The first is that it is surprising how few online pharmacies there are in the US! But the changing landscape of small business and small site USA is a great subject for another article, not this one.

The second is that 4 out of the 7 are homegrown platforms. That’s surprising considering the vast amount of ecommerce systems out there to choose from, including high-end, enterprise-grade ecommerce systems.

It seems likely that one reason is that pharmacies have a bunch of idiosyncratic requirements that traditional ecommerce platforms don’t account for, since non-pharmacies don’t need them. Prescriptions? Consumer products that your insurance may pay for? Strict regulatory controls about what can be sold to whom, where, and when? That adds in a lot of complexities that you would have to stretch, say, WooCommerce very far to try to get. 

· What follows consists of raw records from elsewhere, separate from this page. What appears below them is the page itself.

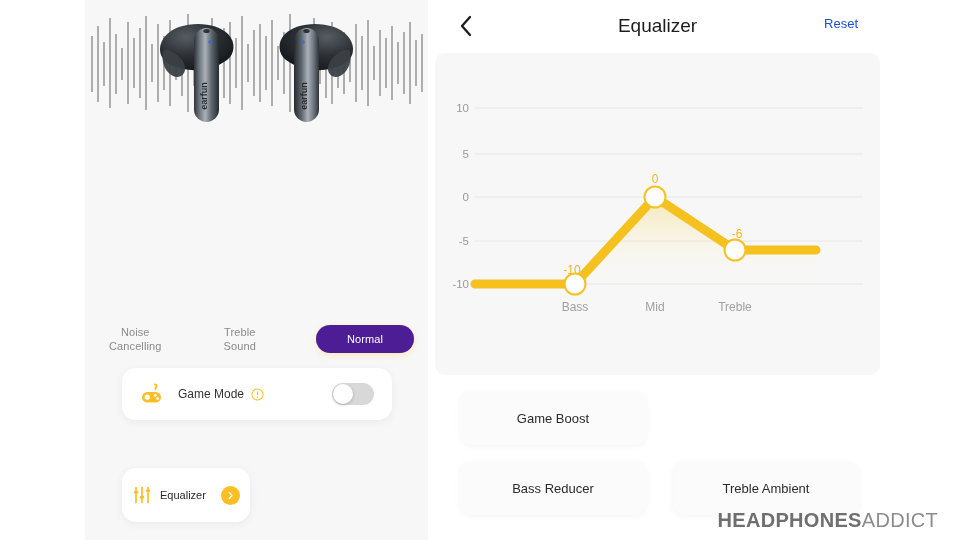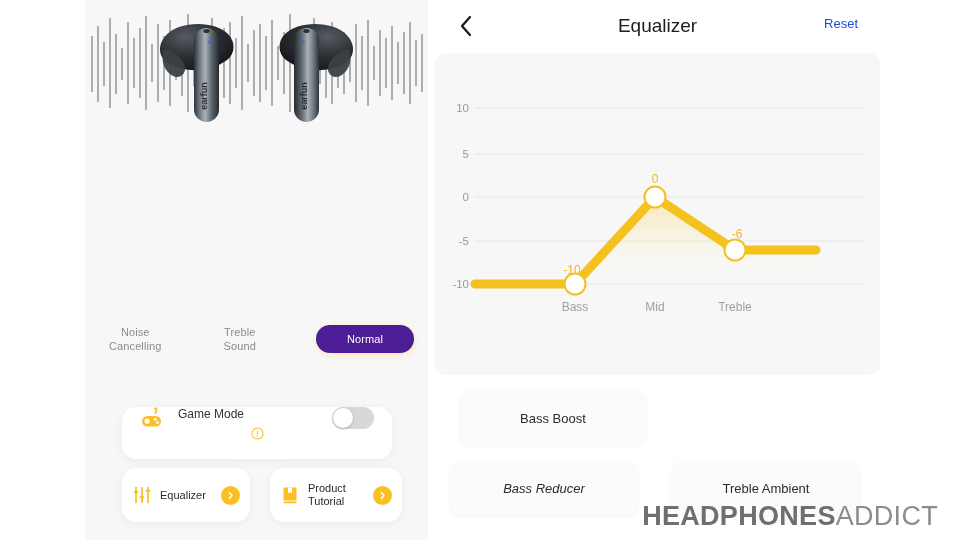--- a/index.html
+++ b/index.html
@@ -78,24 +78,25 @@
   
   .card {
     position: absolute;
     background: #ffffff;
     border-radius: 14px;
     box-shadow: 0 2px 10px rgba(0,0,0,.055);
   }
   #game-mode-card {
     left: 122px - 85px;
     left: 37px;
-    top: 407px;
+    top: 368px;
     width: 270px;
     height: 52px;
     display: flex;
+    align-items: center;
     padding: 0 18px;
     box-sizing: border-box;
   }
   .gm-label {
     font-size: 12px;
     color: #333333;
     margin-left: 14px;
     font-weight: 500;
   }
   .info-icon { margin-left: 7px; display: flex; align-items: center; }
@@ -203,29 +204,29 @@
     border-radius: 11px;
     box-shadow: 0 1px 6px rgba(0,0,0,.05);
     display: flex;
     align-items: center;
     justify-content: center;
     font-size: 13px;
     color: #2b2b2b;
   }
   #preset-0 { left: 25px;  top: 392px; }
   #preset-1 { left: 238px; top: 392px; }
-  #preset-2 { left: 16px;  top: 462px; font-style: italic; }
+  #preset-2 { left: 25px;  top: 462px; }
   #preset-3 { left: 238px; top: 462px; }
 
   
   #watermark {
     position: absolute;
     right: 22px;
     bottom: 8px;
-    font-size: 27px;
+    font-size: 20px;
     letter-spacing: .3px;
     color: #7b7b7b;
     font-family: "Liberation Sans", sans-serif;
   }
   #watermark .wm-bold { font-weight: bold; color: #6f6f6f; }
   #watermark .wm-light { font-weight: 400; color: #8c8c8c; }
 </style>
 </head>
 <body>
 
@@ -384,34 +385,20 @@
       </g>
     </svg>
     <span class="card-label">Equalizer</span>
     <span class="chev-btn">
       <svg width="9" height="9" viewBox="0 0 10 10">
         <path d="M3.6 1.7 L6.7 5 L3.6 8.3" stroke="#ffffff" stroke-width="1.6" fill="none" stroke-linecap="round" stroke-linejoin="round"></path>
       </svg>
     </span>
   </div>
 
-  <div class="card" id="tutorial-card">
-    <svg width="20" height="20" viewBox="0 0 20 20">
-      <path d="M3.5 2.5 H16.5 V15.5 H3.5 Z" fill="#fbbf24"></path>
-      <path d="M8 2.5 H12 V8.6 L10 7.1 L8 8.6 Z" fill="#ffffff"></path>
-      <rect x="3.5" y="16.6" width="13" height="1.7" rx=".85" fill="#fbbf24"></rect>
-    </svg>
-    <span class="card-label">Product
-Tutorial</span>
-    <span class="chev-btn">
-      <svg width="9" height="9" viewBox="0 0 10 10">
-        <path d="M3.6 1.7 L6.7 5 L3.6 8.3" stroke="#ffffff" stroke-width="1.6" fill="none" stroke-linecap="round" stroke-linejoin="round"></path>
-      </svg>
-    </span>
-  </div>
 </div>
 
 <div class="screen" id="right-screen">
 
   <div class="rheader">
     <span id="back-button">
       <svg width="14" height="22" viewBox="0 0 14 22">
         <path d="M11 2 L3 11 L11 20" stroke="#1c1c1c" stroke-width="2.3" fill="none" stroke-linecap="round" stroke-linejoin="round"></path>
       </svg>
     </span>
@@ -462,20 +449,20 @@
       </g>
 
       <g fill="#a0a0a0" font-family="'Liberation Sans',sans-serif" font-size="12" text-anchor="middle">
         <text x="140" y="258">Bass</text>
         <text x="220" y="258">Mid</text>
         <text x="300" y="258">Treble</text>
       </g>
     </svg>
   </div>
 
-  <div class="preset" id="preset-0">Bass Boost</div>
+  <div class="preset" id="preset-0">Game Boost</div>
   <div class="preset" id="preset-2">Bass Reducer</div>
   <div class="preset" id="preset-3">Treble Ambient</div>
 </div>
 
 <div id="watermark">
   <span class="wm-bold">HEADPHONES</span><span class="wm-light">ADDICT</span>
 </div>
 
 </body></html>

Traditionally — say, 10 to 15 years ago, at the dawn of ecommerce — if your ecommerce had non-standard requirements, you had no choice but to build your own platform. In 2020, the landscape looks very different; there is a wide variety of powerful, scalable, and customizable platforms (our weapon of choice here at UV, more often than not, is Salesforce Commerce Cloud) on top of which you can build your customized workflows and features, but which take care of the basics, like order management.

The third surprising observation about this list is that Magento is there. Magento, the open source and free platform traditionally used by corner mom-and-pop stores, which came online in the pre-Shopify era… powers RiteAid.com?

On the one hand, that is stretching Magento’s abilities to the max. But on the other hand, it also shows how much Magento has been maturing as a platform, that it is able to handle a site as large and complex as Rite Aid’s.

The fourth surprising item on the list is Pill Pack, now owned by Amazon. They’re a separate website and commerce experience than Amazon.com so for the purposes of this list we didn’t take them into account.

But their innovative approach to online pharmacies is the shadow that is cast over this whole list. While the others try to just be a simple and direct ecommerce store, Pill Pack creates a modern, smooth experience, integrating your paperwork and prescriptions upfront from the get-go, and almost makes me want to order some Advil just to use them. I can see why Amazon bought them for a number that has so many zeros at the end of it.

The fifth surprising aspect of this list was the absence of Salesforce Commerce Cloud (formerly Demandware). We would speculate that the reason is that Salesforce Commerce Cloud really shines in fashion and retail and never built up the consumables or pharmaceutical user experience or functionality. (Unsurprisingly: you need to stick to your core strength; and pharma retail in the US has relatively few players.)

Finally, we’ll give honorable mentions to Oracle Commerce and BigCommerce. One a legacy platform and the other a modern cloud platform — the waxing and waning players, side by side — making excellent showings in the top 7.

Overall, with a very limited sample size and a small market, there will always be randomness in technological choices. Had one Director of eCommerce chosen a slightly different direction, the numbers here would be way different. But even accounting for that, patterns always emerge, and the strongest pattern here, worth remembering, is that the more unique and complex your product’s requirements are, the more likely you are to need a custom system. Especially ten years ago.